The offering is expected to close on or about March 12, 2019, subject to customary closing conditions. Altimmune intends to use the net proceeds from this offering for the continued advancement of development activities for our product pipeline, strategic growth opportunities (including potential acquisitions and/or licensing transactions), and general working capital purposes.

Roth Capital Partners is acting as sole placement agent for the offering.

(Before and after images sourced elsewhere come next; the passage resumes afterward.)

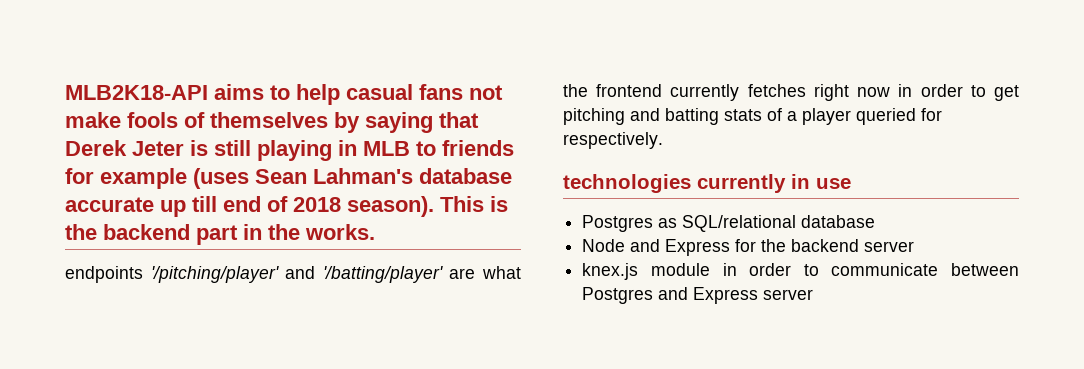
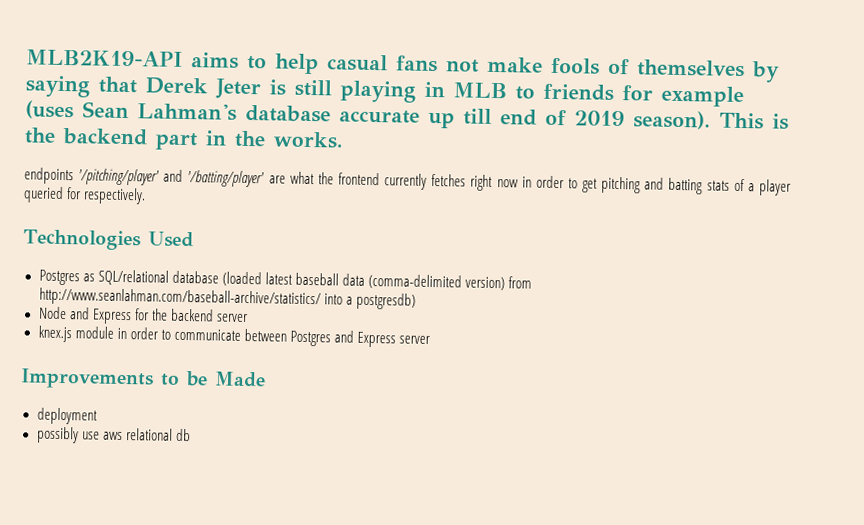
- MLB2K18-API aims to help casual fans not make fools of themselves by saying that Derek Jeter is still playing in MLB to friends for example (uses Sean Lahman's database accurate up till end of 2018 season).
+ MLB2K19-API aims to help casual fans not make fools of themselves by saying that Derek Jeter is still playing in MLB to friends for example (uses Sean Lahman's database accurate up till end of 2019 season).
- technologies currently in use
+ Technologies Used
- Postgres as SQL/relational database
+ Postgres as SQL/relational database (loaded latest baseball data (comma-delimited version) from http://www.seanlahman.com/baseball-archive/statistics/ into a postgresdb)
+ Improvements to be Made
+ deployment
+ possibly use aws relational db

The securities described above are being offered by Altimmune pursuant to a registration statement on Form S-3 (File No. 333-217034) that was declared effective by the Securities and Exchange Commission (SEC) on April 6, 2017. A final prospectus supplement and an accompanying prospectus relating to the offering will be filed with the SEC and will be available on the SEC’s web site at www.sec.gov. Copies of the final prospectus supplement and the accompanying prospectus relating to this offering may be obtained, when available, by contacting Roth Capital Partners, LLC, Attention: Equity Capital Markets, 888 San Clemente Drive, Suite 400, Newport Beach, California 92660, by telephone at (800) 678-9147 or e-mail at [email protected].

This press release shall not constitute an offer to sell or a solicitation of an offer to buy, nor shall there be any sale of these securities in any state or jurisdiction in which such offer, solicitation or sale would be unlawful prior to registration or qualification under the securities laws of any such state or jurisdiction.